🤖 AI Summary
This paper addresses the problem of overly permissive ambiguity sets in distributionally robust optimization (DRO), which lead to overfitting and poor generalization. To tackle this, we propose a novel ambiguity set construction paradigm integrating structural causal models (SCMs). Our key contribution is the first incorporation of structural equation information into ambiguity set definitions via structural causal optimal transport (SCOT) and its regularized relaxation—explicitly encoding causal mechanisms among variables and overcoming the limitation of conventional DRO methods that ignore causal structure. Methodologically, we combine optimal transport theory with difference-of-convex programming, replacing intractable causal constraints with computationally tractable regularizers, ensuring dimension-independent fast convergence. We provide finite-sample theoretical guarantees: our approach significantly mitigates the curse of dimensionality and achieves exponential shrinkage of the ambiguity set radius. Moreover, it remains robust under partial structural uncertainty.
📝 Abstract
Distributionally robust optimization tackles out-of-sample issues like overfitting and distribution shifts by adopting an adversarial approach over a range of possible data distributions, known as the ambiguity set. To balance conservatism and accuracy, these sets must include realistic probability distributions by leveraging information from the nominal distribution. Assuming that nominal distributions arise from a structural causal model with a directed acyclic graph $mathcal{G}$ and structural equations, previous methods such as adapted and $mathcal{G}$-causal optimal transport have only utilized causal graph information in designing ambiguity sets. In this work, we propose incorporating structural equations, which include causal graph information, to enhance ambiguity sets, resulting in more realistic distributions.

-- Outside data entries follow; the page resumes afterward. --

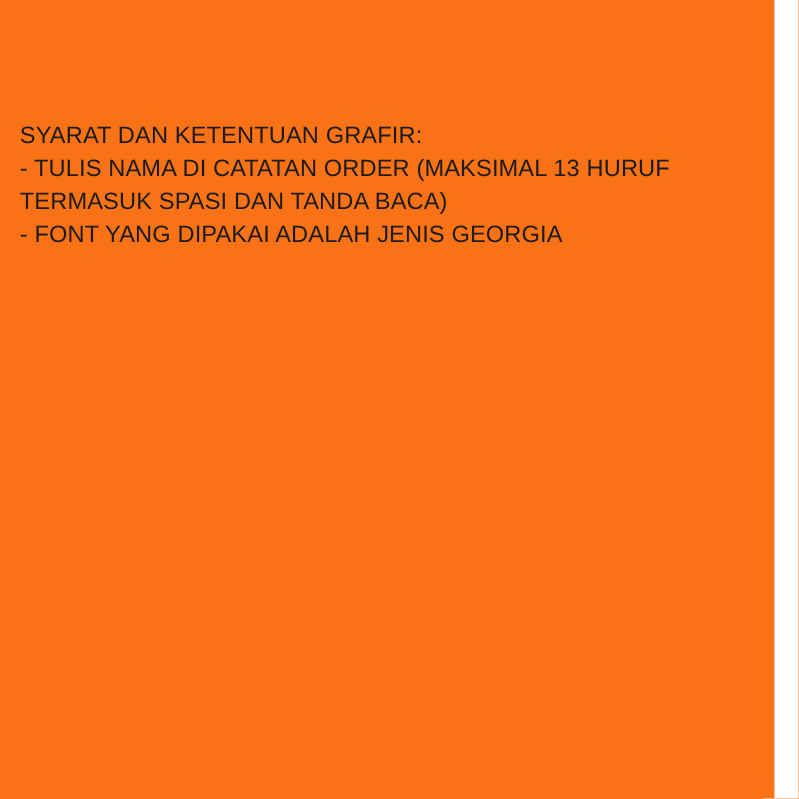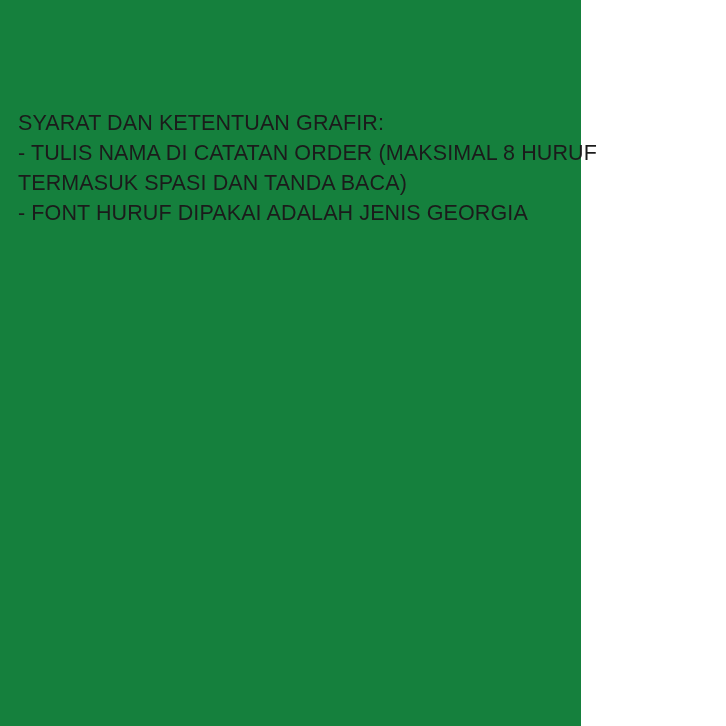--- a/index.html
+++ b/index.html
@@ -15,9 +15,9 @@
   }
   .page {
     position: relative;
-    width: 581px;
+    width: 704px;
     height: 726px;
-    background: #15803d;
+    background: #f97316;
     box-sizing: border-box;
   }
   .text-block {

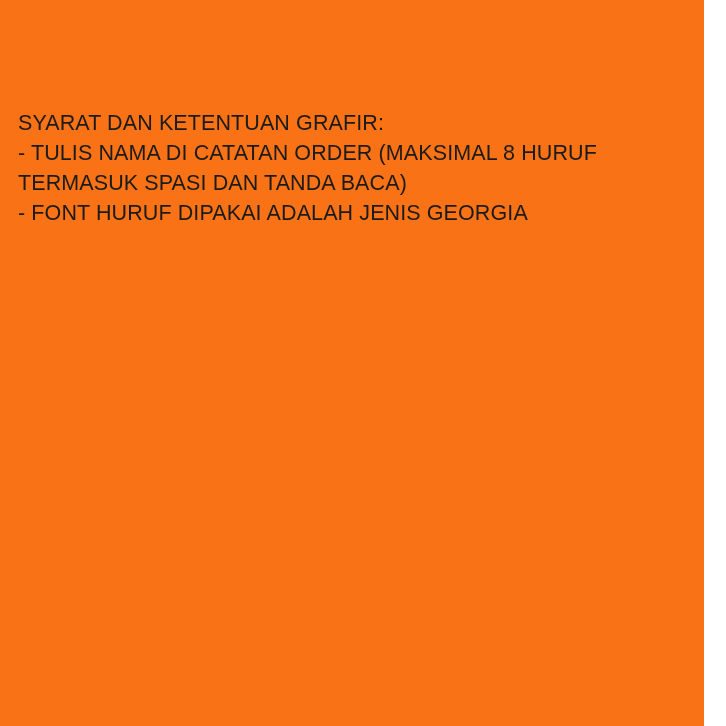--- a/index.html
+++ b/index.html
@@ -44,7 +44,7 @@
 <div class="page">
   <div class="text-block">
     <div class="line heading">SYARAT DAN KETENTUAN GRAFIR:</div>
-    <div class="line">- TULIS NAMA DI CATATAN ORDER (MAKSIMAL 8 HURUF TERMASUK SPASI DAN TANDA BACA)</div>
+    <div class="line">- TULIS NAMA DI CATATAN ORDER (MAKSIMAL 13 HURUF TERMASUK SPASI DAN TANDA BACA)</div>
     <div class="line">- FONT HURUF DIPAKAI ADALAH JENIS GEORGIA</div>
   </div>
 </div>

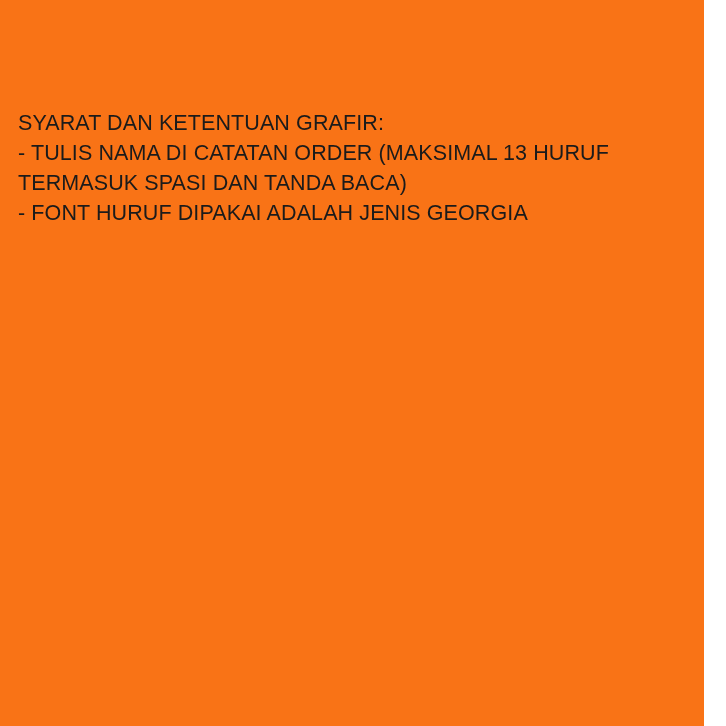--- a/index.html
+++ b/index.html
@@ -45,7 +45,7 @@
   <div class="text-block">
     <div class="line heading">SYARAT DAN KETENTUAN GRAFIR:</div>
     <div class="line">- TULIS NAMA DI CATATAN ORDER (MAKSIMAL 13 HURUF TERMASUK SPASI DAN TANDA BACA)</div>
-    <div class="line">- FONT HURUF DIPAKAI ADALAH JENIS GEORGIA</div>
+    <div class="line">- FONT YANG DIPAKAI ADALAH JENIS GEORGIA</div>
   </div>
 </div>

We introduce structural causal optimal transport and its associated ambiguity set, demonstrating their advantages and connections to previous methods. A key benefit of our approach is a relaxed version, where a regularization term replaces the complex causal constraints, enabling an efficient algorithm via difference-of-convex programming to solve structural causal optimal transport. We also show that when structural information is absent and must be estimated, our approach remains effective and provides finite sample guarantees. Lastly, we address the radius of ambiguity sets, illustrating how our method overcomes the curse of dimensionality in optimal transport problems, achieving faster shrinkage with dimension-free order.